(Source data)
=== Begin Enclosure ===

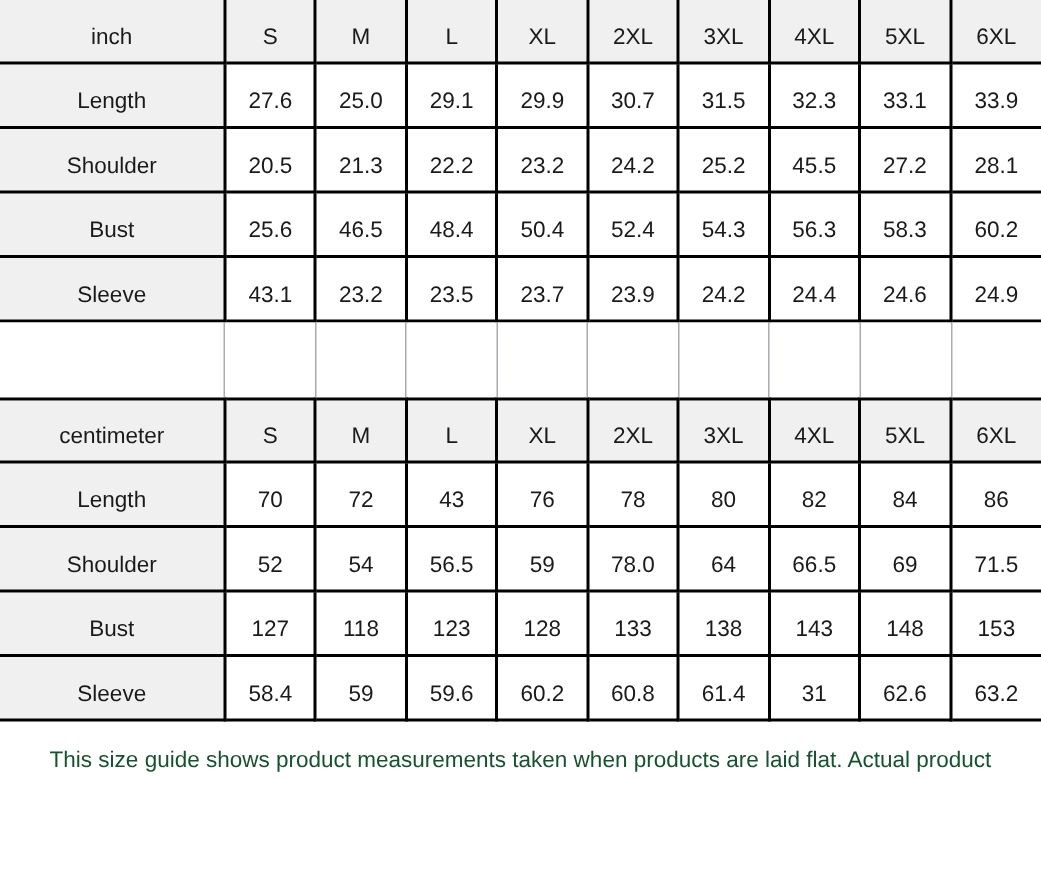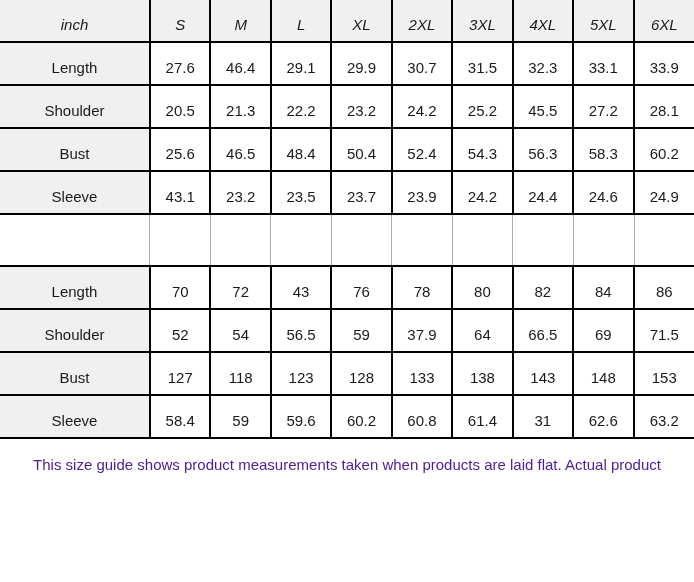--- a/index.html
+++ b/index.html
@@ -26,35 +26,35 @@
     padding: 0 0 8px 0;
     font-size: 15px;
     background: #ffffff;
     overflow: hidden;
     white-space: nowrap;
   }
   .size-table tr.hdr td { height: 42px; }
   .size-table tr.hdr td, .size-table td.lbl { background: #f0f0f0; }
   .size-table td:first-child { border-left: none; }
   .size-table td:last-child { border-right: none; margin-top: 16px; }
-  table.t1 tr:first-child td { border-top: none; font-style: italic; }
+  table.t1 tr:first-child td { border-top: none; }
   .gap {
     height: 50px;
     display: flex;
     background: #ffffff;
   }
   .gseg { flex: 1; border-right: 1px solid #aaaab2; }
   .gseg.g0 { flex: none; width: 149px; }
   .gseg:last-child { border-right: none; }
   .note {
     margin: 16px 0 0 0;
     text-align: center;
     font-size: 15px;
     line-height: 1.38;
-    color: #4c1d95;
+    color: #14532d;
   }
   .note .line { display: block; white-space: nowrap; }
 </style>
 </head>
 <body>
 
 <div class="screen">
 
   <table class="size-table t1">
     <colgroup>
@@ -78,21 +78,21 @@
         <td>XL</td>
         <td>2XL</td>
         <td>3XL</td>
         <td>4XL</td>
         <td>5XL</td>
         <td>6XL</td>
       </tr>
       <tr>
         <td class="lbl">Length</td>
         <td>27.6</td>
-        <td>46.4</td>
+        <td>25.0</td>
         <td>29.1</td>
         <td>29.9</td>
         <td>30.7</td>
         <td>31.5</td>
         <td>32.3</td>
         <td>33.1</td>
         <td>33.9</td>
       </tr>
       <tr>
         <td class="lbl">Shoulder</td>
@@ -153,39 +153,51 @@
         <col>
         <col>
         <col>
         <col>
         <col>
         <col>
         <col>
         <col>
       </colgroup>
     <tbody>
+      <tr class="hdr">
+        <td class="lbl">centimeter</td>
+        <td>S</td>
+        <td>M</td>
+        <td>L</td>
+        <td>XL</td>
+        <td>2XL</td>
+        <td>3XL</td>
+        <td>4XL</td>
+        <td>5XL</td>
+        <td>6XL</td>
+      </tr>
       <tr>
         <td class="lbl">Length</td>
         <td>70</td>
         <td>72</td>
         <td>43</td>
         <td>76</td>
         <td>78</td>
         <td>80</td>
         <td>82</td>
         <td>84</td>
         <td>86</td>
       </tr>
       <tr>
         <td class="lbl">Shoulder</td>
         <td>52</td>
         <td>54</td>
         <td>56.5</td>
         <td>59</td>
-        <td>37.9</td>
+        <td>78.0</td>
         <td>64</td>
         <td>66.5</td>
         <td>69</td>
         <td>71.5</td>
       </tr>
       <tr>
         <td class="lbl">Bust</td>
         <td>127</td>
         <td>118</td>
         <td>123</td>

=== End Enclosure ===

Exercise directions: Once the pictures are set aside, write out the entries verbatim.

Written response:
--- a/index.html
+++ b/index.html
@@ -26,35 +26,35 @@
     padding: 0 0 8px 0;
     font-size: 15px;
     background: #ffffff;
     overflow: hidden;
     white-space: nowrap;
   }
   .size-table tr.hdr td { height: 42px; }
   .size-table tr.hdr td, .size-table td.lbl { background: #f0f0f0; }
   .size-table td:first-child { border-left: none; }
   .size-table td:last-child { border-right: none; margin-top: 16px; }
-  table.t1 tr:first-child td { border-top: none; font-style: italic; }
+  table.t1 tr:first-child td { border-top: none; }
   .gap {
     height: 50px;
     display: flex;
     background: #ffffff;
   }
   .gseg { flex: 1; border-right: 1px solid #aaaab2; }
   .gseg.g0 { flex: none; width: 149px; }
   .gseg:last-child { border-right: none; }
   .note {
     margin: 16px 0 0 0;
     text-align: center;
     font-size: 15px;
     line-height: 1.38;
-    color: #4c1d95;
+    color: #14532d;
   }
   .note .line { display: block; white-space: nowrap; }
 </style>
 </head>
 <body>
 
 <div class="screen">
 
   <table class="size-table t1">
     <colgroup>
@@ -78,21 +78,21 @@
         <td>XL</td>
         <td>2XL</td>
         <td>3XL</td>
         <td>4XL</td>
         <td>5XL</td>
         <td>6XL</td>
       </tr>
       <tr>
         <td class="lbl">Length</td>
         <td>27.6</td>
-        <td>46.4</td>
+        <td>25.0</td>
         <td>29.1</td>
         <td>29.9</td>
         <td>30.7</td>
         <td>31.5</td>
         <td>32.3</td>
         <td>33.1</td>
         <td>33.9</td>
       </tr>
       <tr>
         <td class="lbl">Shoulder</td>
@@ -153,39 +153,51 @@
         <col>
         <col>
         <col>
         <col>
         <col>
         <col>
         <col>
         <col>
       </colgroup>
     <tbody>
+      <tr class="hdr">
+        <td class="lbl">centimeter</td>
+        <td>S</td>
+        <td>M</td>
+        <td>L</td>
+        <td>XL</td>
+        <td>2XL</td>
+        <td>3XL</td>
+        <td>4XL</td>
+        <td>5XL</td>
+        <td>6XL</td>
+      </tr>
       <tr>
         <td class="lbl">Length</td>
         <td>70</td>
         <td>72</td>
         <td>43</td>
         <td>76</td>
         <td>78</td>
         <td>80</td>
         <td>82</td>
         <td>84</td>
         <td>86</td>
       </tr>
       <tr>
         <td class="lbl">Shoulder</td>
         <td>52</td>
         <td>54</td>
         <td>56.5</td>
         <td>59</td>
-        <td>37.9</td>
+        <td>78.0</td>
         <td>64</td>
         <td>66.5</td>
         <td>69</td>
         <td>71.5</td>
       </tr>
       <tr>
         <td class="lbl">Bust</td>
         <td>127</td>
         <td>118</td>
         <td>123</td>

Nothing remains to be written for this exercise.